### WORK INSTRUCTIONS:
When you copy the records, keep every word exact and leave the pictures out.

### INPUT RECORDS:
---*---
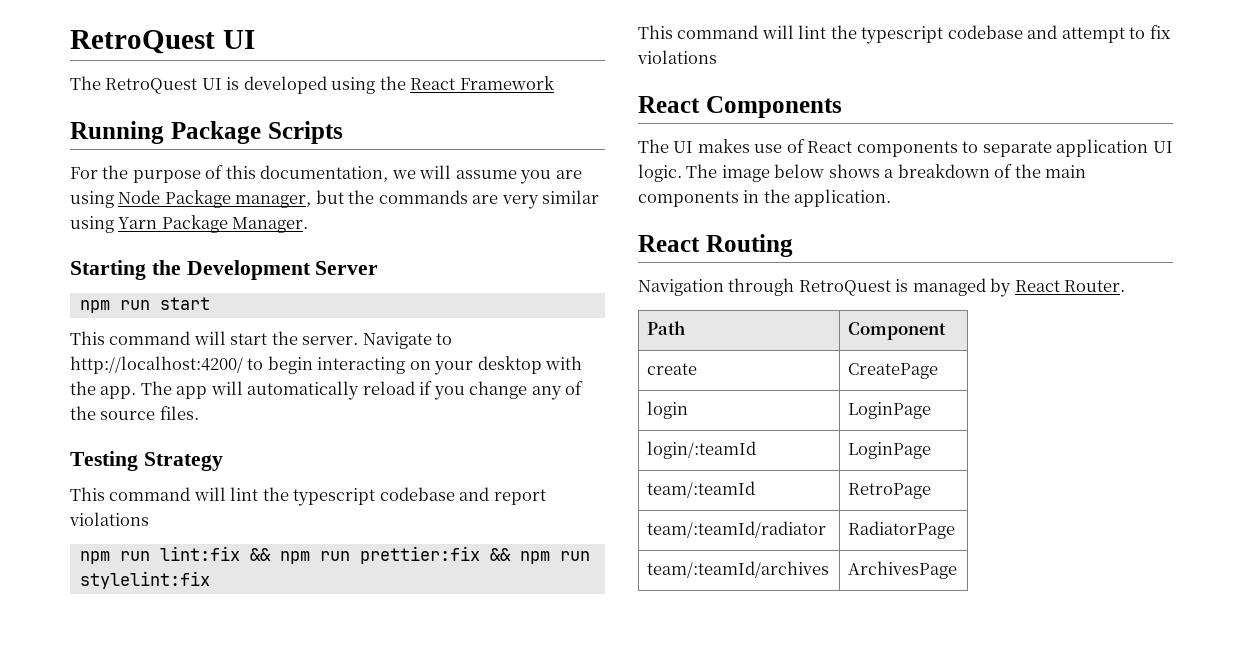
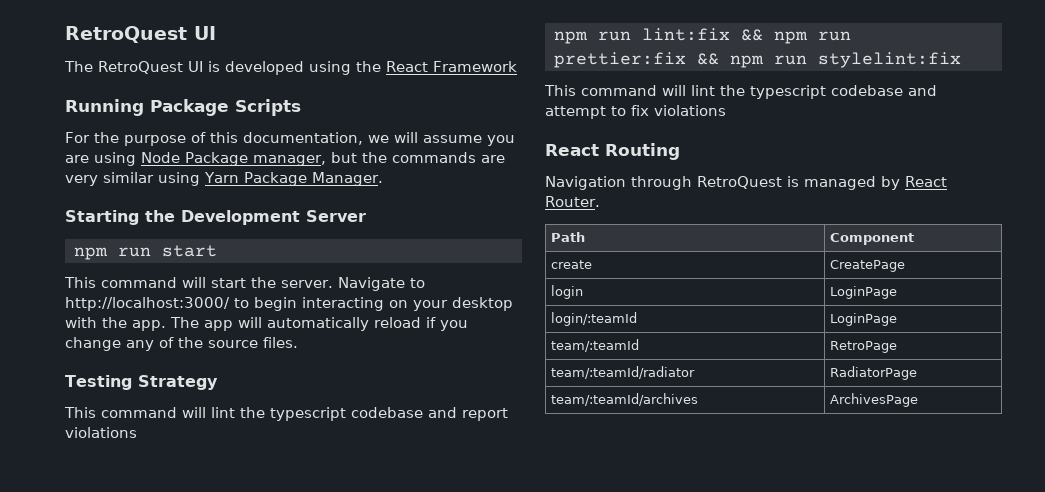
- Navigate to http://localhost:4200/ to begin interacting on your desktop with the app.
+ Navigate to http://localhost:3000/ to begin interacting on your desktop with the app.
- React Components
- The UI makes use of React components to separate application UI logic. The image below shows a breakdown of the main components in the application.

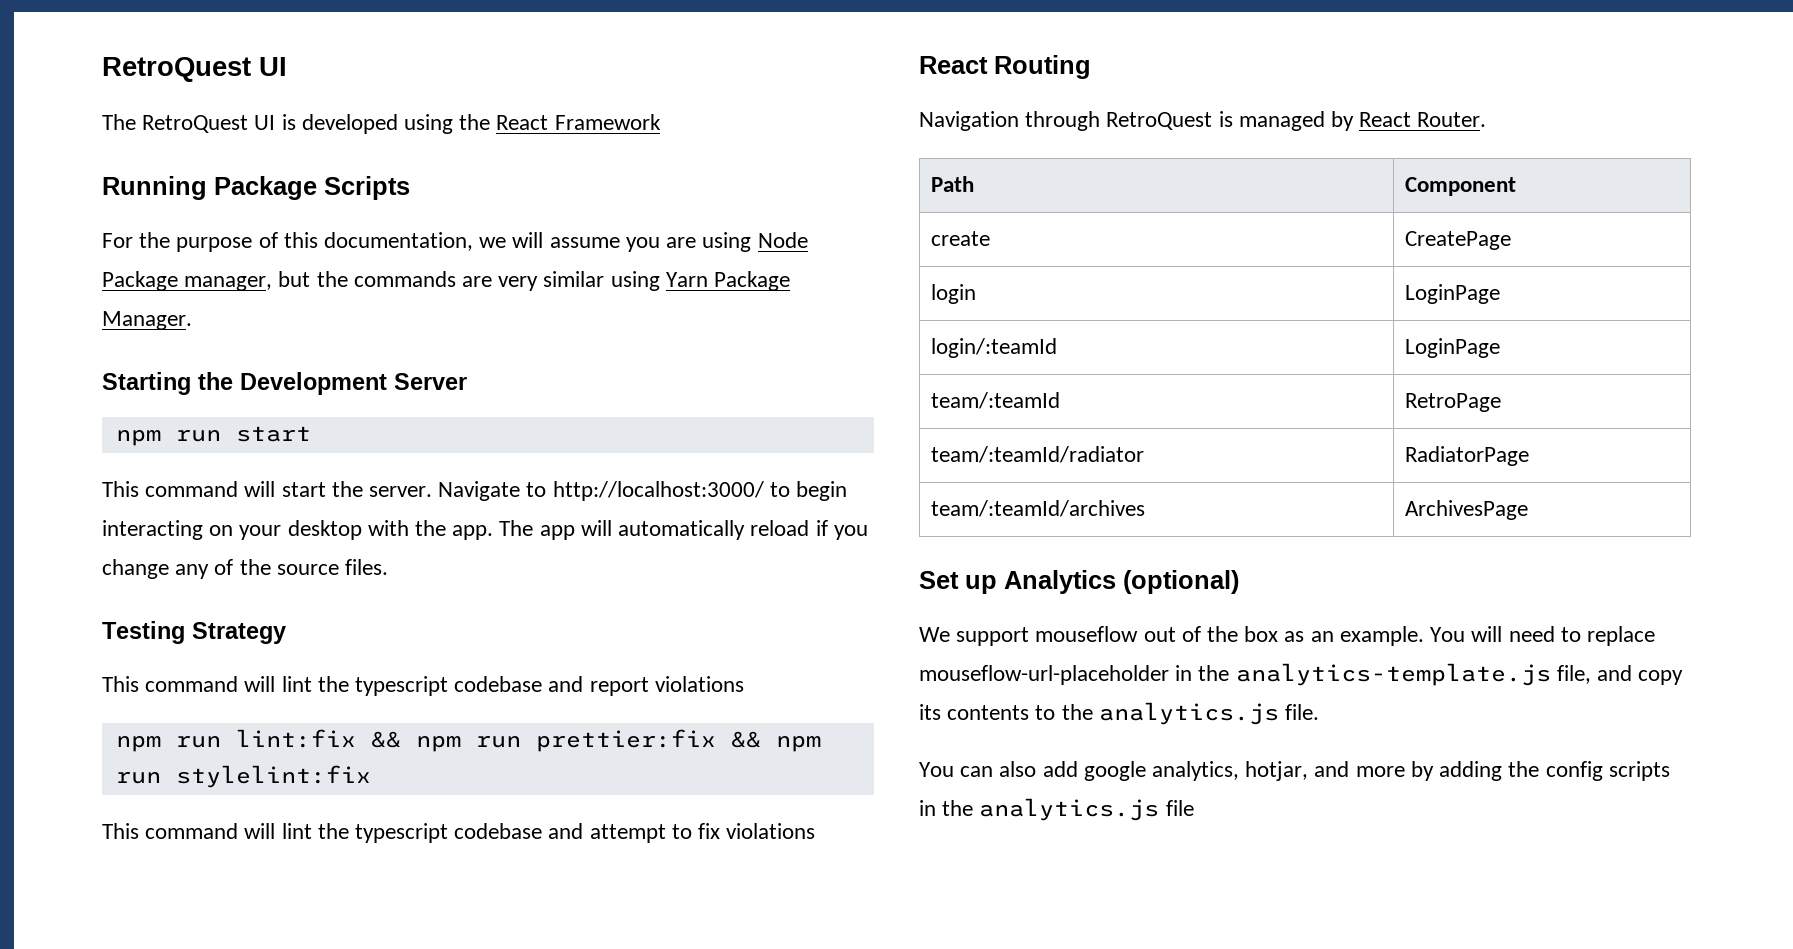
+ Set up Analytics (optional)
+ We support mouseflow out of the box as an example. You will need to replace mouseflow-url-placeholder in the analytics-template.js file, and copy its contents to the analytics.js file.
+ You can also add google analytics, hotjar, and more by adding the config scripts in the analytics.js file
---*---
### YOUR RESPONSE:
- Navigate to http://localhost:4200/ to begin interacting on your desktop with the app.
+ Navigate to http://localhost:3000/ to begin interacting on your desktop with the app.
- React Components
- The UI makes use of React components to separate application UI logic. The image below shows a breakdown of the main components in the application.

+ Set up Analytics (optional)
+ We support mouseflow out of the box as an example. You will need to replace mouseflow-url-placeholder in the analytics-template.js file, and copy its contents to the analytics.js file.
+ You can also add google analytics, hotjar, and more by adding the config scripts in the analytics.js file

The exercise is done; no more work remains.